Submitted by julie on
Spring is finally here and it is green every where with bits of yellow mustard between the vines. This is the time the valley starts to wake-up after a quiet winter. If you've not been here in the winter it is beautiful and serene. Although I'm still not quite used to having the landscape green in the winter and brown in the summer, except for the vines that is.
Hopefully you will be able to make your way back to enjoy Napa soon. To help you plan I've created a 4 day cooking class that covers what you may have missed on previous visits to Napa- a behind the scenes tour of restaurant gardens and a few of my favorite boutique wineries, plus dinners at some of the best restaurants in Napa. The details for the perfect trip are taken care of for you. There is more information about the class are in the next section. Hopefully you can make it. I have two other dates planned August 2-6 and September 24-29.
This is one of my favorite cake recipes- semolina. It is like a baba but much quicker to make because there's no yeast. There's quite a few ingredients so don't let this deter you as there's not much work. You'll find it has just the right amount of sweetness to end your meal.
SEMOLINA CAKES with DRIED FRUIT COMPOTE with RED WINE
Nothing says you're special like having your own dessert. I love individual desserts they are fun to make and eat! This cake is soaked in a kirsch syrup but you can use any other liquor you have like Grand Marnier, Cognac or rum.
This is also wonderful with Strawberries slice with sugar and a touch of what ever liquor you used in your syrup.

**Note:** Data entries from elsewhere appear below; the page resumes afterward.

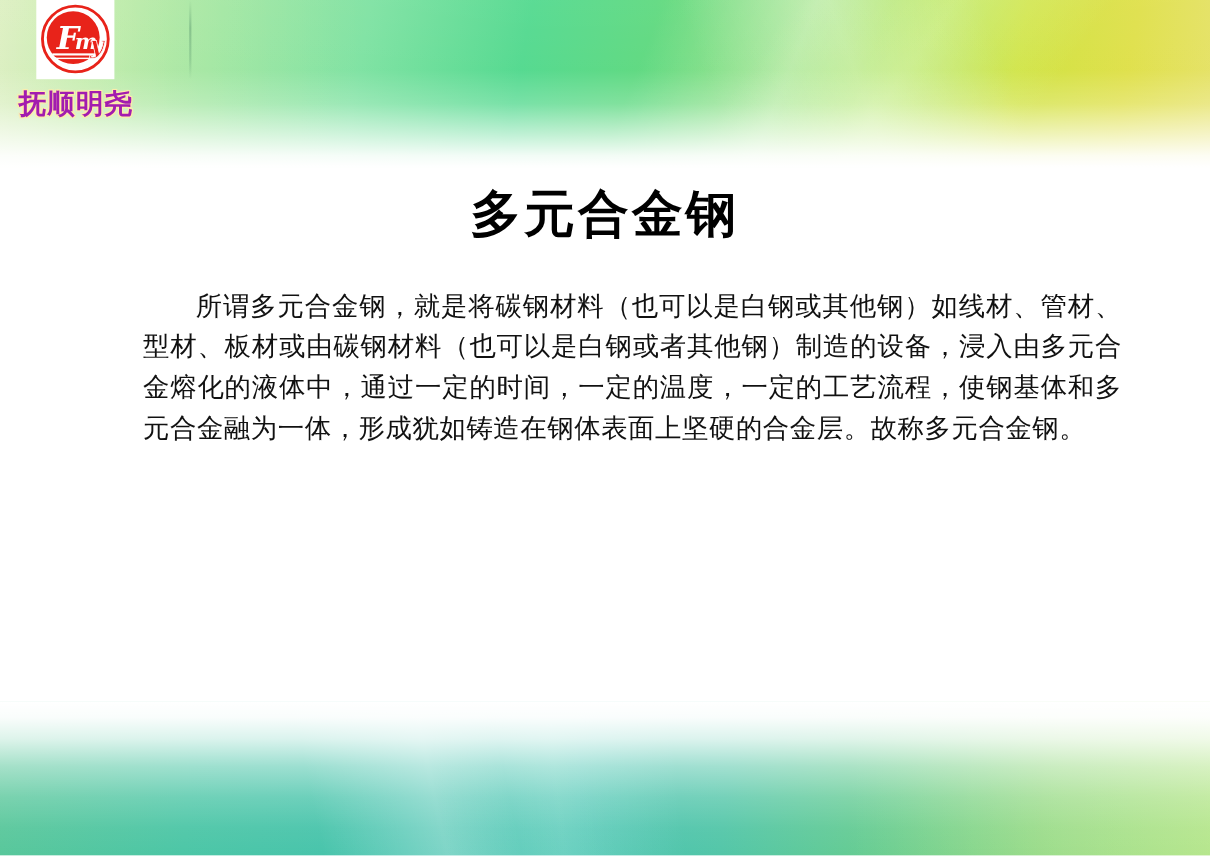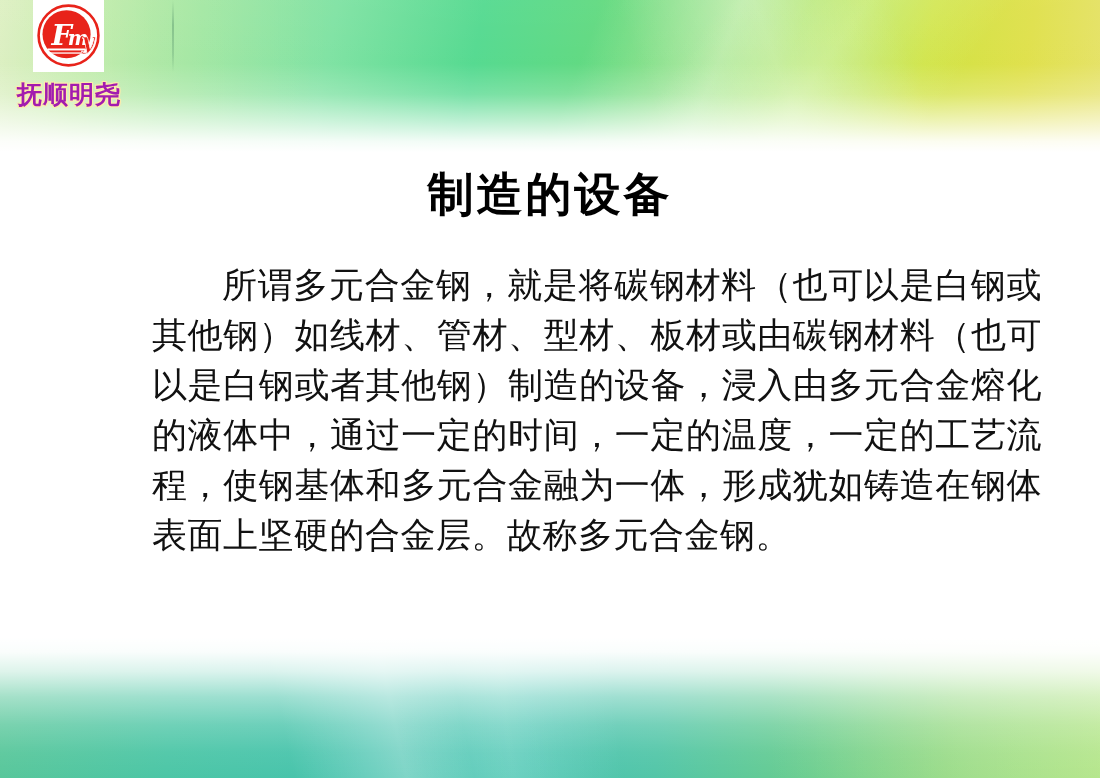--- a/index.html
+++ b/index.html
@@ -266,7 +266,7 @@
   <div class="brand-name">抚顺明尧</div>
 
   <div class="content">
-    <div class="slide-title">制造的设备</div>
+    <div class="slide-title">多元合金钢</div>
 
     <div class="body-text">所谓多元合金钢，就是将碳钢材料（也可以是白钢或其他钢）如线材、管材、型材、板材或由碳钢材料（也可以是白钢或者其他钢）制造的设备，浸入由多元合金熔化的液体中，通过一定的时间，一定的温度，一定的工艺流程，使钢基体和多元合金融为一体，形成犹如铸造在钢体表面上坚硬的合金层。故称多元合金钢。</div>
   </div>

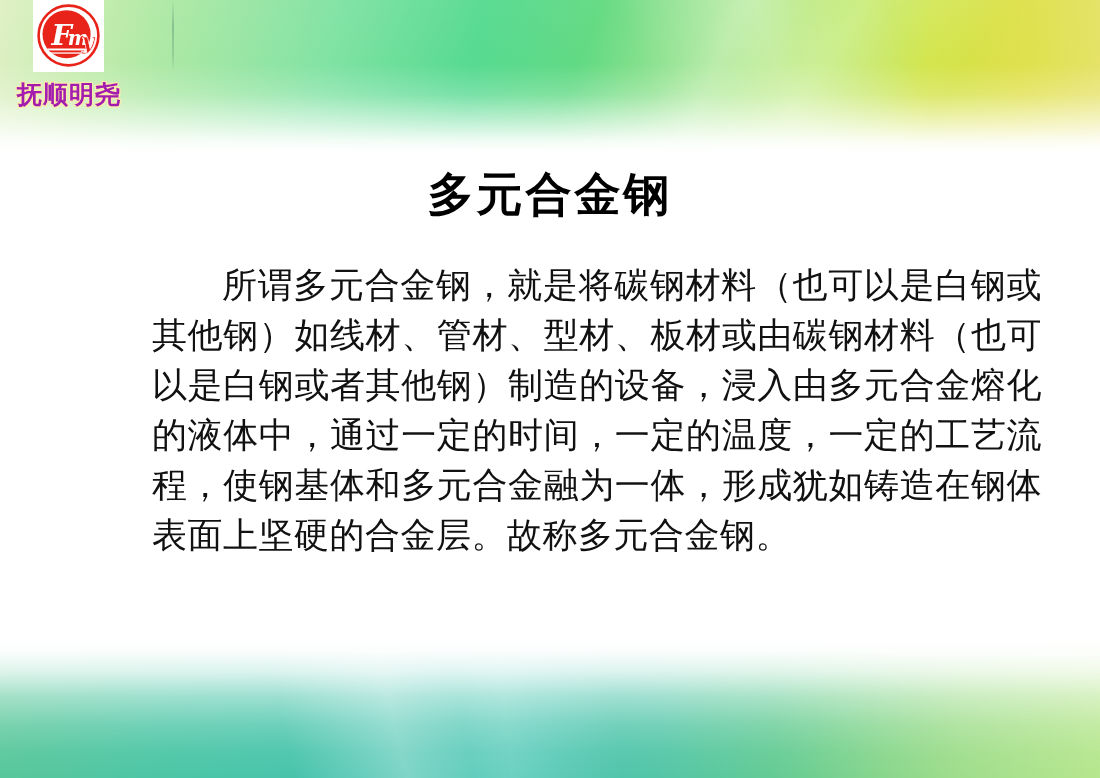--- a/index.html
+++ b/index.html
@@ -165,15 +165,14 @@
     top: 108px;
     width: 890px;
     font-family: "DejaVu Sans", "Liberation Sans", sans-serif;
-    font-size: 35px;
+    font-size: 24px;
     font-weight: 400;
     color: #111111;
-    line-height: 50px;
+    line-height: 37px;
     text-align: justify;
     text-justify: inter-character;
     text-indent: 2em;
     letter-spacing: 0.5px;
-    margin-left: 22px;
   }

If you want to make it ahead make the compote and the syrup a day in advance the day you plan to serve bake the semolina cake.
Serves 8
Cakes
1 cup cake flour
1 cup semolina flour
1 cup sugar
1 tablespoon baking powder
3/4 teaspoon kosher salt
3 large eggs
1 cup whole milk
Grated zest of 2 oranges
1 teaspoon vanilla extract
4 ounces unsalted butter melted (8 tablespoons)
Whipped cream
Kirsch Syrup
2 cups water
1 cup granulated sugar
2 tablespoons kirsch
Grated zest of one orange and its juice
Compote
1/2 pound dried plums, figs, cherries, and apricots
2 cups red wine
1/2 cup orange juice
2 3-inch strips of orange zest
1/2 vanilla bean
1/4 cup honey
2 tablespoons sugar
1/2 stick cinnamon
2 cloves
2 peppercorns
1 star anise
1. Preheat the oven to 350. Butter the bottoms and sides of a 9 inch cake pan and line bottom with parchment paper. In a large bowl, whisk the flour, semolina,sugar, baking powder and salt. In a small bowl, whisk the eggs with the milk, finely grated orange zest and vanilla. Add the egg mixture to the semolina mixture and mix gently with a whisk
until well combined. Mix in the melted butter.
2. Pour the batter into the prepared cake pans and bake for about 25 minutes, or until a toothpick inserted in the center comes out clean. Let the cakes cook in the pan for 10 minutes, then unmold onto a cake rack to cool.
3. Add water and sugar to saucepan stir until sugar is dissolved, add the orange juice and zest. Bring to a boil and cook for about 30 seconds. Remove from heat and allow to cool, then add the kirsch. Place syrup in a bowl large enough to hold syrup and the cake. Place the cake in the bowl for a minute to soak up the syrup. Then turn over and let soak another minute. Remove and set on a cake rack to drain.
4. In a medium saucepan, bring the dried fruits, wine, orange juice, orange zest vanilla bean and seeds, honey, sugar, cinnamon, cloves, peppercorns, and star anise to a boil.